◆ **What to do**: The records appear below. Set down exactly each line from the one that contains "Saco silla de paseo UNIVERSAL con guata extraíble Bosco: 4" through the last, both included.

◆ **Change detection data**:
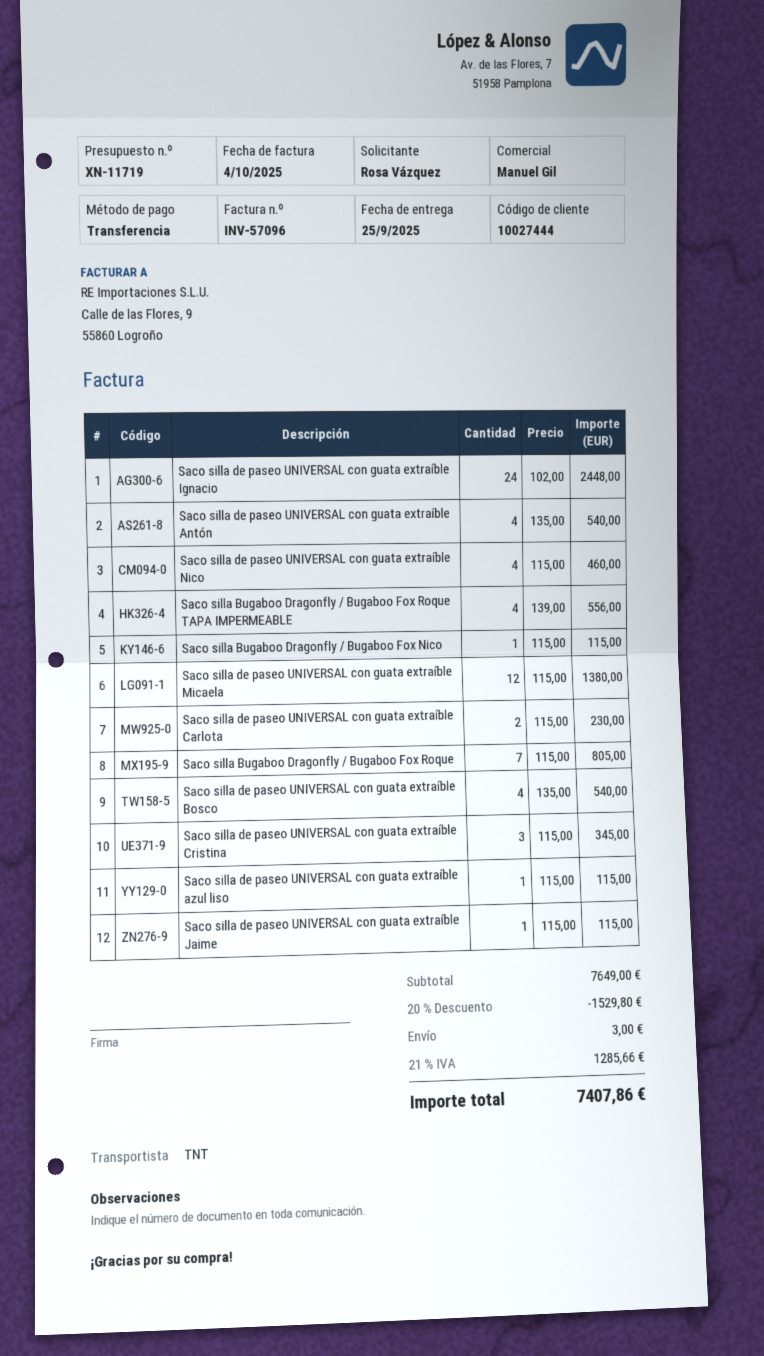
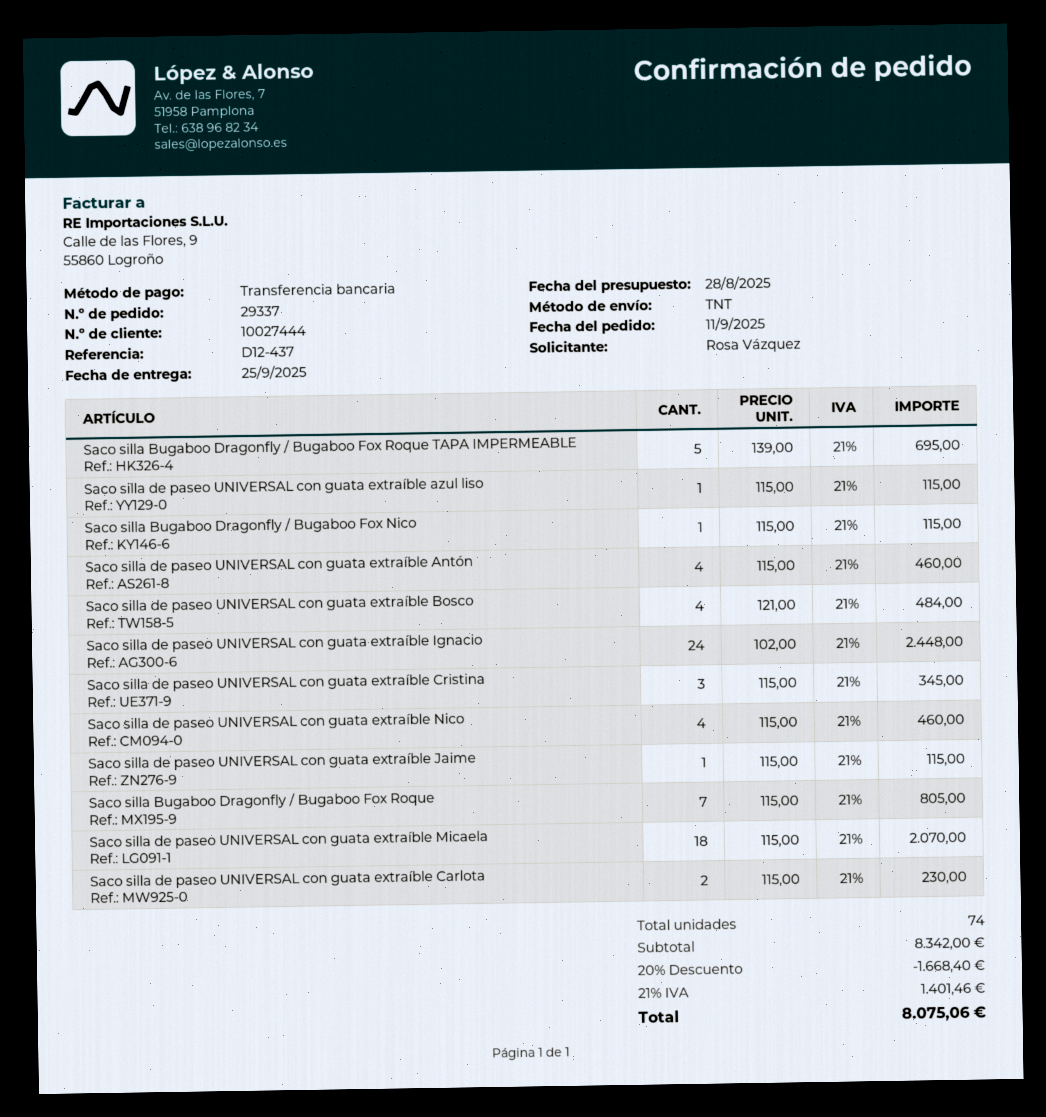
Saco silla de paseo UNIVERSAL con guata extraíble Antón: 4 x 135.00 = 540.00 -> 4 x 115.00 = 460.00
Saco silla Bugaboo Dragonfly / Bugaboo Fox Roque TAPA IMPERMEABLE: 4 x 139.00 = 556.00 -> 5 x 139.00 = 695.00
Saco silla de paseo UNIVERSAL con guata extraíble Micaela: 12 x 115.00 = 1380.00 -> 18 x 115.00 = 2070.00
Saco silla de paseo UNIVERSAL con guata extraíble Bosco: 4 x 135.00 = 540.00 -> 4 x 121.00 = 484.00
subtotal: 7649.00 -> 8342.00
discount: 20% = 1529.80 -> 20% = 1668.40
shipping: 3.00 -> none
tax: 21% = 1285.66 -> 21% = 1401.46
total: 7407.86 -> 8075.06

◆ **Final answer**:
Saco silla de paseo UNIVERSAL con guata extraíble Bosco: 4 x 135.00 = 540.00 -> 4 x 121.00 = 484.00
subtotal: 7649.00 -> 8342.00
discount: 20% = 1529.80 -> 20% = 1668.40
shipping: 3.00 -> none
tax: 21% = 1285.66 -> 21% = 1401.46
total: 7407.86 -> 8075.06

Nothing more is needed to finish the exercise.